Refereeing 3 years now, we caught up Fiona Mallen recently.
What made you decide to take up the whistle?
I played womens rugby for about 7 years. In our leagues we found it difficult to secure quality referees for our games. I decided that there is no point complaining about it especially since there were so few female referees. So I decided to give refereeing a go.
What is the biggest thing you have learned since you started out?
I have learned that I am stronger than I think. I was put way out of my comfort zone refereeing. It’s in those moments were you learn a lot about yourself as a person. My skills refereeing have definitely given me confidence and resilience in other areas of my life. Whenever I am in an uncomfortable or stressful situation I tell myself that if I can referee 30 odd burly rugby men for 80 mins then I can do this.
What was the process like to become a referee?
It’s a straight forward enough process. You do a full course day and at then you are put under the guidance of an area rep. I started refereeing underage matches. Once a month there are area workshops about 2 hours long. After about 6 months I got a trial match and passed it to become a Leinster branch referee.
What is your training regime like?
Im in the gym twice a week, I go for a run or sprint work once or twice a week.
What is your favourite thing about refereeing?
There is a great buzz you get when you are pushed out of your comfort zone and you come off the pitch knowing that you facilitated a great game.
What is the most memorable game you have refereed so far?
I refereed an u18 girls interprovincial match between Leinster and Ulster. I’m not sure it was my finest performance but it was a great occasion and one I was very proud to be part of.
What is your pre – match routine like?
I always like to have my gear ready the night before. The morning of the match I have a good breakfast and focus on hydrating as well as I can. On the drive to the match I try to visualise scenarios from kickoffs and set pieces.
I have a notebook where I have written down key areas of focus on the pitch and the key laws. It contains notes from workshops and also post match notes. If I get something wrong, it gets written in the notebook. I always have a read through that pre game.
What are your refereeing aspirations?
I would really love to get involved in the international women’s game. That will take a lot of hard work and talent and I might not ever make it. Fortunately I love being pushed out of my depth and given a new challenge. Every match you referee from underage to J1 presents its own challenges. You can never rest on your laurels.
What one law would you like to change or introduce?

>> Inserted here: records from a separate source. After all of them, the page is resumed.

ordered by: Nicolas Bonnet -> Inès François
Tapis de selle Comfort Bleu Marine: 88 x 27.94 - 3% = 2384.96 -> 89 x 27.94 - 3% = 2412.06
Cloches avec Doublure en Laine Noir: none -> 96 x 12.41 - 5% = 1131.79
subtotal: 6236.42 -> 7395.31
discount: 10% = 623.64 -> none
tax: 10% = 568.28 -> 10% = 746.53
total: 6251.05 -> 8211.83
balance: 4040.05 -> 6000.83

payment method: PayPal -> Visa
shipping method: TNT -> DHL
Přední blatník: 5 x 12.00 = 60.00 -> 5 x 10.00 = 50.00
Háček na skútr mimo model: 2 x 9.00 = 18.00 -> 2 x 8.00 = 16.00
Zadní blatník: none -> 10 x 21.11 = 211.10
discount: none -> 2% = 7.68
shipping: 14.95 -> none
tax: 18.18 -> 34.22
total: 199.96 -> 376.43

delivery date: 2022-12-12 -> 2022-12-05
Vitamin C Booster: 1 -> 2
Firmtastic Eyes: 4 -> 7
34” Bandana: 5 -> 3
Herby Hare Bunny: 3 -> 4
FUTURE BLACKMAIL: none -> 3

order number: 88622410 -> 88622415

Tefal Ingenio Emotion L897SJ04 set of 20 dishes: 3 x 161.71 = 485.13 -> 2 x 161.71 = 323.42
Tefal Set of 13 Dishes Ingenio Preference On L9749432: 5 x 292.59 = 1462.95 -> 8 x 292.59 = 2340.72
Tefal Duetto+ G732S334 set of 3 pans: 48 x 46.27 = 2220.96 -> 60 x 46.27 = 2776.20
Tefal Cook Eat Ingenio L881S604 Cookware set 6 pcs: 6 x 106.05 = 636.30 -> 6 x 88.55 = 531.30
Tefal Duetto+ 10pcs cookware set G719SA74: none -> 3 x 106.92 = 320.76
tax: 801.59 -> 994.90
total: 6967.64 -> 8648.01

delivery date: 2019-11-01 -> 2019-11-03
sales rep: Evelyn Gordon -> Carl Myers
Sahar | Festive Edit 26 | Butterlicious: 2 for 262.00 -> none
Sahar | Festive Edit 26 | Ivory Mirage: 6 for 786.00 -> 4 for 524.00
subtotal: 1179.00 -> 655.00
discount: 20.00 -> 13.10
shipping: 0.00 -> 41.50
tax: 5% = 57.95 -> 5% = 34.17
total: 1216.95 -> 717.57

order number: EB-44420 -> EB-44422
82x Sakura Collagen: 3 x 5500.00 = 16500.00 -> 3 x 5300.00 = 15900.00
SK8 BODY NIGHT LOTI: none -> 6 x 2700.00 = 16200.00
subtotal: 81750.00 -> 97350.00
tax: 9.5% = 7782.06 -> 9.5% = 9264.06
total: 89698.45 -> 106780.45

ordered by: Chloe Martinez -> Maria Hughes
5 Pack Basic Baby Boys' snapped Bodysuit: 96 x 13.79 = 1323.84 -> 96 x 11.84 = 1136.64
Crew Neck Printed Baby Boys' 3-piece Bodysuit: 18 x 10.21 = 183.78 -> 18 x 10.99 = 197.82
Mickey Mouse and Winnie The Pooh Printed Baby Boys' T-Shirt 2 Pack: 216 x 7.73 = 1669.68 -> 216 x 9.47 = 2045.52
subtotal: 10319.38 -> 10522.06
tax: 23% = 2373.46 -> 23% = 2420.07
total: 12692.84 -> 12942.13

I don’t really think about laws like that. My job is to buy into the philosophy behind the law and ensure that its implemented to the best of my ability.
Who is your idol or favourite referee and why?
Joy Neville. I got to work with her as a Touch Judge in an AIL match this year. Her attitude to refereeing is great. She works hard before, during and at down time to ensure a good game. She certainly does not rest on her incredible achievements. I really buy into that attitude and philosophy when it comes to refereeing.
What will make you improve as a referee?
Every game you have gives you a new challenge/scenario to deal with. Each match helps me improve. Talking things through with other experienced referees is always helpful.
What advice would you give to someone thinking about taking up refereeing?
If you are thinking about it just do it. People worry a lot about the grief referees get. What they don’t see is the satisfaction when particularly a losing player shakes your hand and tells you that you that you facilitated a great game.
Do you any self-analysis after games?
Always. I could replay matches and parts of matches over and over in my head. Particularly if I think I got something wrong. I’m my own worst critic. I always write the scenarios down in my notebook. I always look up relevant laws and often have a chat with other referees to help me make things clear in my own mind.